Confidence intervals show up everywhere in statistics. They allow us to express estimated values from sample data with some degree of confidence by providing an interval likely to contain the true population parameter we’re trying to estimate. There are several ways to calculate them, depending on the context.

This article is about the general case of confidence intervals for sample estimates and how to calculate them in R. I will not talk about plus four confidence intervals, confidence intervals for mean or individual responses, etc. It is also not intended to explain in detail what a confidence interval is or the statistical theory behind it.

Confidence Intervals for Proportions, M.I.A.

Most of the time, you’ll probably write your own code for calculating confidence intervals for proportions since you’ll typically have just two values, a sample size (\(n\)) and sample proportion (\(\hat{p}\)). However, if you have a data frame with a categorical variable, you can leverage built-in R functions.

Let’s consider a Gallup poll from October 2010 in which U.S. adults were asked “Generally speaking, do you believe the death penalty is applied fairly or unfairly in this country today?” The sample size is not listed on the website but according to STATS: Data and Models (Voeux, 2019), it was 510. The poll results were as follows (percentages add up to 101% due to rounding error):

Fairly Unfairly No opinion
58% 36% 7%

Given the above data, what is the 95% confidence interval for the proportion of U.S. adults that believed the death penalty was applied fairly when that poll was taken?
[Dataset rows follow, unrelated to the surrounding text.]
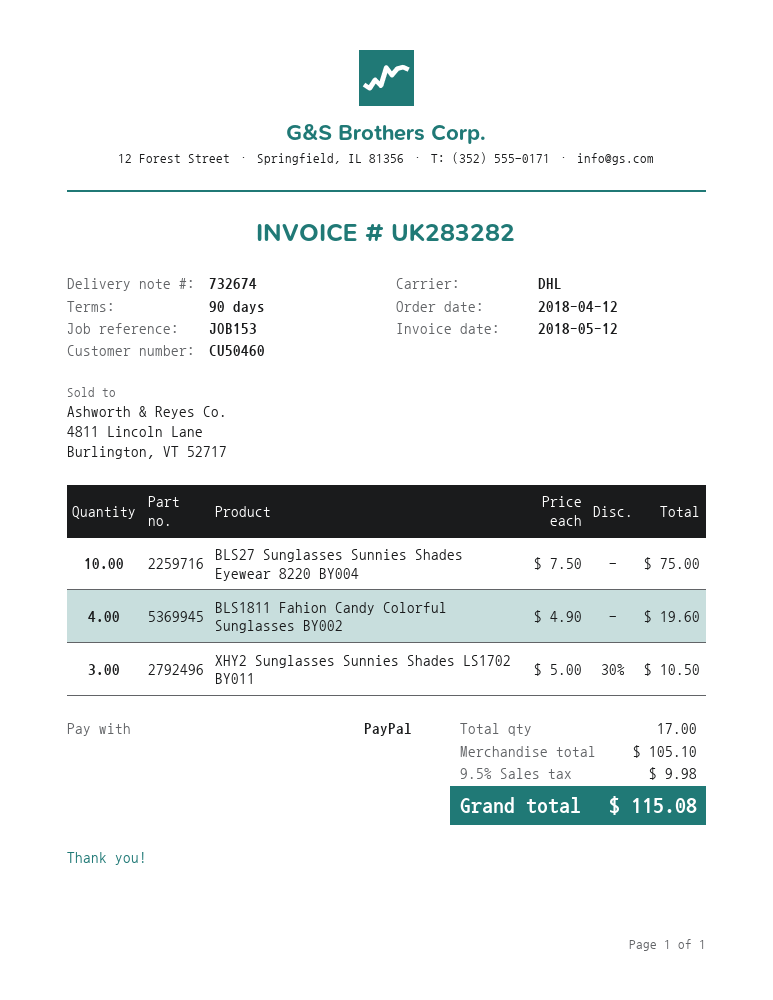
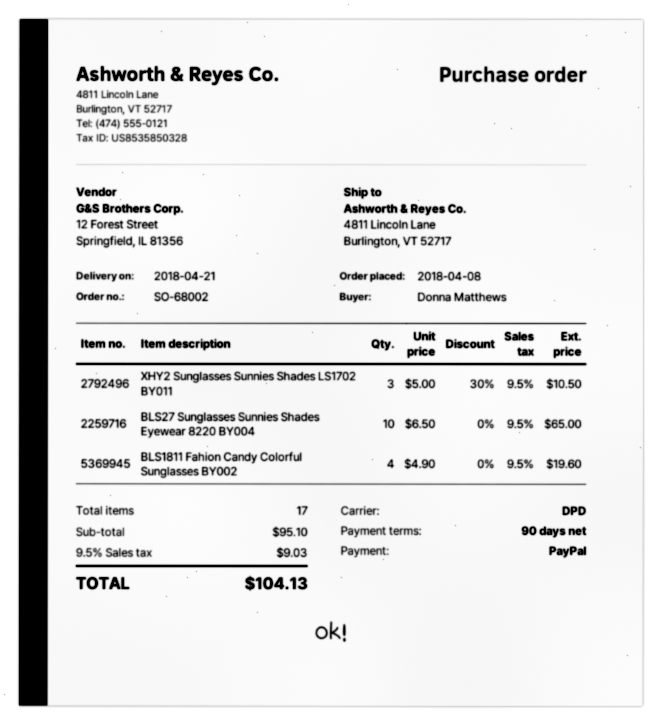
order date: 2018-04-12 -> 2018-04-08
shipping method: DHL -> DPD
BLS27 Sunglasses Sunnies Shades Eyewear 8220 BY004: 10 x 7.50 = 75.00 -> 10 x 6.50 = 65.00
subtotal: 105.10 -> 95.10
tax: 9.5% = 9.98 -> 9.5% = 9.03
total: 115.08 -> 104.13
With appropriate assumptions and conditions, the sampling distribution of a proportion is normally distributed so we use a critical value (\(z^*\)) of the standard normal distribution to determine how many standard errors to consider for each side of the confidence interval (CI). Ninety-five percent of the standard normal distribution lies between the critical values -1.96 to 1.96. This is a well-known approximation but I will use a more precise value in my calculations in order to compare them with results from some R functions that calculate CIs.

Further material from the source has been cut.